<<<<

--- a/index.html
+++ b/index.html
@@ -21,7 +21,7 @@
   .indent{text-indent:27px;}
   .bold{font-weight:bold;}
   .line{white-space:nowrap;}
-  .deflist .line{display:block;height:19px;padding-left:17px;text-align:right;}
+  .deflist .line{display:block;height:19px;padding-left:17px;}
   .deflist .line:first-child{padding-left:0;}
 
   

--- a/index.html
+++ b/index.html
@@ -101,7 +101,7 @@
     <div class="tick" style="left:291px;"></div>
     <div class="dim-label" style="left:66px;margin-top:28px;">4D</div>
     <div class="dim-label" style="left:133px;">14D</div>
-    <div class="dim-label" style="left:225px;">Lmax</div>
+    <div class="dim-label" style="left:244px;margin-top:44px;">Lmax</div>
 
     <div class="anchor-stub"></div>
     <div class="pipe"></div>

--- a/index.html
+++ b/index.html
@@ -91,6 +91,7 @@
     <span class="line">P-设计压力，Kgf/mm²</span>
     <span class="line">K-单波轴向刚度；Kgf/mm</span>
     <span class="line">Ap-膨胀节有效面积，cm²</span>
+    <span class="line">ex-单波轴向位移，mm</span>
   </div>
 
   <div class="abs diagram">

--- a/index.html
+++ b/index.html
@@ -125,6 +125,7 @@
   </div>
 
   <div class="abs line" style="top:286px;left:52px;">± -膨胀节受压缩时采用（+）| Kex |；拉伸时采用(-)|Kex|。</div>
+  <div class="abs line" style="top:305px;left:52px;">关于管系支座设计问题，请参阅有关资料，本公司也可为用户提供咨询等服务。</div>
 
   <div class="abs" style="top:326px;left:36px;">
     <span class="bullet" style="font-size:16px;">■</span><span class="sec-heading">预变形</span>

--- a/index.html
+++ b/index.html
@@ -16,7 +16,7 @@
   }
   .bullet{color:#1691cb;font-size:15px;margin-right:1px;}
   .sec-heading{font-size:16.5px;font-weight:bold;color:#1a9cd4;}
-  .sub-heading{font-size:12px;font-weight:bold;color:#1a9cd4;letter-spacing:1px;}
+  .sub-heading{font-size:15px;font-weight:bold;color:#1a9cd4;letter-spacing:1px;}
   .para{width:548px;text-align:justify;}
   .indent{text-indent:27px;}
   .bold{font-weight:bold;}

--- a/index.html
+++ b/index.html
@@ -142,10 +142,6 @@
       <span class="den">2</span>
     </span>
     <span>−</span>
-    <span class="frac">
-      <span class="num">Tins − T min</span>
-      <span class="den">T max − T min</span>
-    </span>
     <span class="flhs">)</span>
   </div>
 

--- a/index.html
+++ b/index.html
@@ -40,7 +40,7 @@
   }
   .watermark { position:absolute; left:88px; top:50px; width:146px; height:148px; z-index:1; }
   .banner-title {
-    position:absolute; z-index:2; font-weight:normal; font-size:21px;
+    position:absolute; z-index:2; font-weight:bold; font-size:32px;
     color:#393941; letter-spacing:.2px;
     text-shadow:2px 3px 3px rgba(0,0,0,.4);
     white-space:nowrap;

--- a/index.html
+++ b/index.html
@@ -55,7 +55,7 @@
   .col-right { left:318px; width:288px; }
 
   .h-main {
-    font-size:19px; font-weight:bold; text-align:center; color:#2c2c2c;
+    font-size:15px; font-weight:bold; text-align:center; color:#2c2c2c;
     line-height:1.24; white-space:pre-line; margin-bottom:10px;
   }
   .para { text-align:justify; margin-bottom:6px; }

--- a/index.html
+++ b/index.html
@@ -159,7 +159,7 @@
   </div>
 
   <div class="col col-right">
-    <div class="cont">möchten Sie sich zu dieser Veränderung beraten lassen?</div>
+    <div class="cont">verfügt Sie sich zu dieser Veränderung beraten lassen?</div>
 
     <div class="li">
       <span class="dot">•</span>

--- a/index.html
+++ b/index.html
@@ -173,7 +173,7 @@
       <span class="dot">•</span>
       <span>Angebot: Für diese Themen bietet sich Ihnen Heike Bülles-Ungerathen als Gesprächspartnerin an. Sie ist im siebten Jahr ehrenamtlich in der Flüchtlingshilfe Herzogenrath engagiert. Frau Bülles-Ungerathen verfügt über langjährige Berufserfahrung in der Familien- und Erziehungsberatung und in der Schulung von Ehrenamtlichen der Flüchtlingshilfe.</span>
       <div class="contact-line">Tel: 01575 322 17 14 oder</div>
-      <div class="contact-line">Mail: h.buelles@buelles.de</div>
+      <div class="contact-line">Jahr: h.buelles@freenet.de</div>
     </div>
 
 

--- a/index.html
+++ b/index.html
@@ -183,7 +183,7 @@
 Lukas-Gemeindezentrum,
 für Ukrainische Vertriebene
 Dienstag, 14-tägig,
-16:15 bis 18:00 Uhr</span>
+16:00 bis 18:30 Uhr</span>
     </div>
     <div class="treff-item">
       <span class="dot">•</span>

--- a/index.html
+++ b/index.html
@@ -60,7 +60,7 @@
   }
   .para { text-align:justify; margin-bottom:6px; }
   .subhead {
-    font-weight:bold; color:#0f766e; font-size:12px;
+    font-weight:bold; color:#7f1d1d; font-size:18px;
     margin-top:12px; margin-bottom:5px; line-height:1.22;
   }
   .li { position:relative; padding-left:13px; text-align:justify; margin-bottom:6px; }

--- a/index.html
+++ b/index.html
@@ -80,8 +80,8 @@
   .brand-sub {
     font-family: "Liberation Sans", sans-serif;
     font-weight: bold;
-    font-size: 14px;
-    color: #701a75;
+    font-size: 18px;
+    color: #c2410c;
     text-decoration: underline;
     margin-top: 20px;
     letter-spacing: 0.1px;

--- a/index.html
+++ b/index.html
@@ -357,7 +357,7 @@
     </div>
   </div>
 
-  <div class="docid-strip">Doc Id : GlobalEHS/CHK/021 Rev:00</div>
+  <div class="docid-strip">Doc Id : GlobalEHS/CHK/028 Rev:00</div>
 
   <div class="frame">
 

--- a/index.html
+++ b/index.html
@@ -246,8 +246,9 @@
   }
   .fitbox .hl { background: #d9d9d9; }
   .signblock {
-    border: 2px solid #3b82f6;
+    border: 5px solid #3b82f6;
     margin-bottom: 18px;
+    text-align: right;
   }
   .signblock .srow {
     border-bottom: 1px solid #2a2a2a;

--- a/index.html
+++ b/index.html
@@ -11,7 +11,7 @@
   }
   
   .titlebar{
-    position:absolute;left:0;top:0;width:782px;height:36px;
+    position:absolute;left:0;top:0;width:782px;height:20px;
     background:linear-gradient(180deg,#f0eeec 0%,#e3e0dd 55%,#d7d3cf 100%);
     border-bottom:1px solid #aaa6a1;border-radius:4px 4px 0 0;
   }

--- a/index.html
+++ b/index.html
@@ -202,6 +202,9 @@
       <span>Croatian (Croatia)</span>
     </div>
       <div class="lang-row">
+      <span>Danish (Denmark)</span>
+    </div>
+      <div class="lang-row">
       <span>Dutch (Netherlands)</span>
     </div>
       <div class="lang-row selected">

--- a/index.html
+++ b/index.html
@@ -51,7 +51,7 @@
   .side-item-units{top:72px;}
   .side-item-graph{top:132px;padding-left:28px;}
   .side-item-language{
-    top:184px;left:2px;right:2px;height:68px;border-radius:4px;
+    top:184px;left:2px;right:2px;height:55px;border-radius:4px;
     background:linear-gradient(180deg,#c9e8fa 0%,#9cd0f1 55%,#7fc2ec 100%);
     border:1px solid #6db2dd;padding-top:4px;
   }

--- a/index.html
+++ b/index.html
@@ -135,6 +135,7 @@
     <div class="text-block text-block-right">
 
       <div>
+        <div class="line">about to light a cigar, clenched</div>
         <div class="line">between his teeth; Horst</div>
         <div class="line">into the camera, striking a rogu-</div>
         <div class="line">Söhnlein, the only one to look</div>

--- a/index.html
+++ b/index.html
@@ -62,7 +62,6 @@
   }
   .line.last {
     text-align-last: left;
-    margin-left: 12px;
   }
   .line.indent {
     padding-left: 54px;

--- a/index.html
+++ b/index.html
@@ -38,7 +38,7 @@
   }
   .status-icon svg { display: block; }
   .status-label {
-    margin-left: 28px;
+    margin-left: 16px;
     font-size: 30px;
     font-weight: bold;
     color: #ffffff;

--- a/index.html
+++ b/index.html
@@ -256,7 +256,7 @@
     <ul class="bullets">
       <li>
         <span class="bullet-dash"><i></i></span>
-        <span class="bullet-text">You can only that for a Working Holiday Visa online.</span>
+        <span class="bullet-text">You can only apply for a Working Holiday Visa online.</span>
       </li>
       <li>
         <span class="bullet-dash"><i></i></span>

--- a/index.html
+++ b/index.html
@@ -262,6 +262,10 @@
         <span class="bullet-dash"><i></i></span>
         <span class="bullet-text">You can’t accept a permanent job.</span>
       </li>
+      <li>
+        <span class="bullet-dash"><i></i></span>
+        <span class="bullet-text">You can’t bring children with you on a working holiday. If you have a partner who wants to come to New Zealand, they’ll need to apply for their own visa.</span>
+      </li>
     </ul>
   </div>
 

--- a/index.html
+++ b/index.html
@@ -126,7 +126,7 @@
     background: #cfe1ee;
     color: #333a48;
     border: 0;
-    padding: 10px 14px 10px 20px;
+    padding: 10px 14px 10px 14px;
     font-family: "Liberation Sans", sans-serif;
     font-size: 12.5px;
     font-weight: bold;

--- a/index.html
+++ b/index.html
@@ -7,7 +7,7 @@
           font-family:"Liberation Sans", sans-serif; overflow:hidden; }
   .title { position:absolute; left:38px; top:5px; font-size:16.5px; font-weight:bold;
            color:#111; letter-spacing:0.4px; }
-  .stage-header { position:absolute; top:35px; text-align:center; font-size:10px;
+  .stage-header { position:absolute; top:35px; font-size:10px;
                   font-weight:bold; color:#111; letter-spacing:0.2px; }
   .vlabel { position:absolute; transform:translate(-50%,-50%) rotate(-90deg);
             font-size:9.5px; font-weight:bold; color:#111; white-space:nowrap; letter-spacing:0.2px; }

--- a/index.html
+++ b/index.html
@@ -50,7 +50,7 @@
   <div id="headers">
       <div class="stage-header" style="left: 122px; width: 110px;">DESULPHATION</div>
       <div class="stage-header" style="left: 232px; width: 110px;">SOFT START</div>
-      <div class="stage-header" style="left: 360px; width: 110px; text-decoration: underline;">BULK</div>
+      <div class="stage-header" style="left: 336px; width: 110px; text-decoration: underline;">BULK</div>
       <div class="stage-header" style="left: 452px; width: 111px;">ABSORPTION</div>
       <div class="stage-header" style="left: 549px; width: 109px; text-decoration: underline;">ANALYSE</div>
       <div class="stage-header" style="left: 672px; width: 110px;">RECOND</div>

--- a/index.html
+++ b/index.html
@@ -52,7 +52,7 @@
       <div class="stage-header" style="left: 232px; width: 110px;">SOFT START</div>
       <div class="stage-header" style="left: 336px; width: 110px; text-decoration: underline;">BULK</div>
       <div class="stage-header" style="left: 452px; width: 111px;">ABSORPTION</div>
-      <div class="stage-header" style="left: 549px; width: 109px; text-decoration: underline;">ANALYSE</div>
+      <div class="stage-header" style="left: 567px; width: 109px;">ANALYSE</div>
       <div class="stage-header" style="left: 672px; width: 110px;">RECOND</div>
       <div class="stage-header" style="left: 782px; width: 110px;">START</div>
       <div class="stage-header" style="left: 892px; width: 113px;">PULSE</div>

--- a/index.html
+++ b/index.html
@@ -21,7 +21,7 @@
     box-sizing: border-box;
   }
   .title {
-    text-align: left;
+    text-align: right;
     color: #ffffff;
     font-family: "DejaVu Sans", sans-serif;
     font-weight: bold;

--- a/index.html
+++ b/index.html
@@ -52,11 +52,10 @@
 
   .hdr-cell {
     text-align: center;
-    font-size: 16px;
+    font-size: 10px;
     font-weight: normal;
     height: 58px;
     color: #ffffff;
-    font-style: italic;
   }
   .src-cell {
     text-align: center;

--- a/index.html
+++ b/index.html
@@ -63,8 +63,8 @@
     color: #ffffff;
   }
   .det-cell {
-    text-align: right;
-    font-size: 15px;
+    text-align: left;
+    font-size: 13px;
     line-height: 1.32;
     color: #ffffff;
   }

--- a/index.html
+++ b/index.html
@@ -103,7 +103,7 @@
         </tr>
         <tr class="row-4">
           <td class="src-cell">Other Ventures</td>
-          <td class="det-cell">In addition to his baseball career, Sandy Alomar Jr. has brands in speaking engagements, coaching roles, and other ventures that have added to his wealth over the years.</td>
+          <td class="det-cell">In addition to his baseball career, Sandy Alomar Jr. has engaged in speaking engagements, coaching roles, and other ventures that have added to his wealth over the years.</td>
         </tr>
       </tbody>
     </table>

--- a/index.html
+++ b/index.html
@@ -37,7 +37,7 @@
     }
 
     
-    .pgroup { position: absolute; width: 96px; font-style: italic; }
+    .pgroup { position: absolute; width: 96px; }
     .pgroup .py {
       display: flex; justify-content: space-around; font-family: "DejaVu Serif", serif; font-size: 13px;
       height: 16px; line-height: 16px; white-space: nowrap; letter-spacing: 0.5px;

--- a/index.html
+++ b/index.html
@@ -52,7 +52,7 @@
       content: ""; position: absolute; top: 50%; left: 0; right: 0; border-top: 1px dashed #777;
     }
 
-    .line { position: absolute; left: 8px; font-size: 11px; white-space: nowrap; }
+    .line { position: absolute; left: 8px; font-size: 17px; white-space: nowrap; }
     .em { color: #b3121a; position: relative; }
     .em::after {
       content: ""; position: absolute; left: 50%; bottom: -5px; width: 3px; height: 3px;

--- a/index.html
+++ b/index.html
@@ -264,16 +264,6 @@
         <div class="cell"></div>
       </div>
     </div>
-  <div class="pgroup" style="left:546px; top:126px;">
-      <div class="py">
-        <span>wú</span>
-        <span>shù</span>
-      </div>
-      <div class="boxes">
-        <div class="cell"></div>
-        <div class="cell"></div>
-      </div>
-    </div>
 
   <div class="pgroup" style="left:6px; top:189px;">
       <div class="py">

>>>>

## What is required
Copy out, in full, each line above that has the word "Jahr" in it.

## Written answer
       <span>Angebot: Für diese Themen bietet sich Ihnen Heike Bülles-Ungerathen als Gesprächspartnerin an. Sie ist im siebten Jahr ehrenamtlich in der Flüchtlingshilfe Herzogenrath engagiert. Frau Bülles-Ungerathen verfügt über langjährige Berufserfahrung in der Familien- und Erziehungsberatung und in der Schulung von Ehrenamtlichen der Flüchtlingshilfe.</span>
+      <div class="contact-line">Jahr: h.buelles@freenet.de</div>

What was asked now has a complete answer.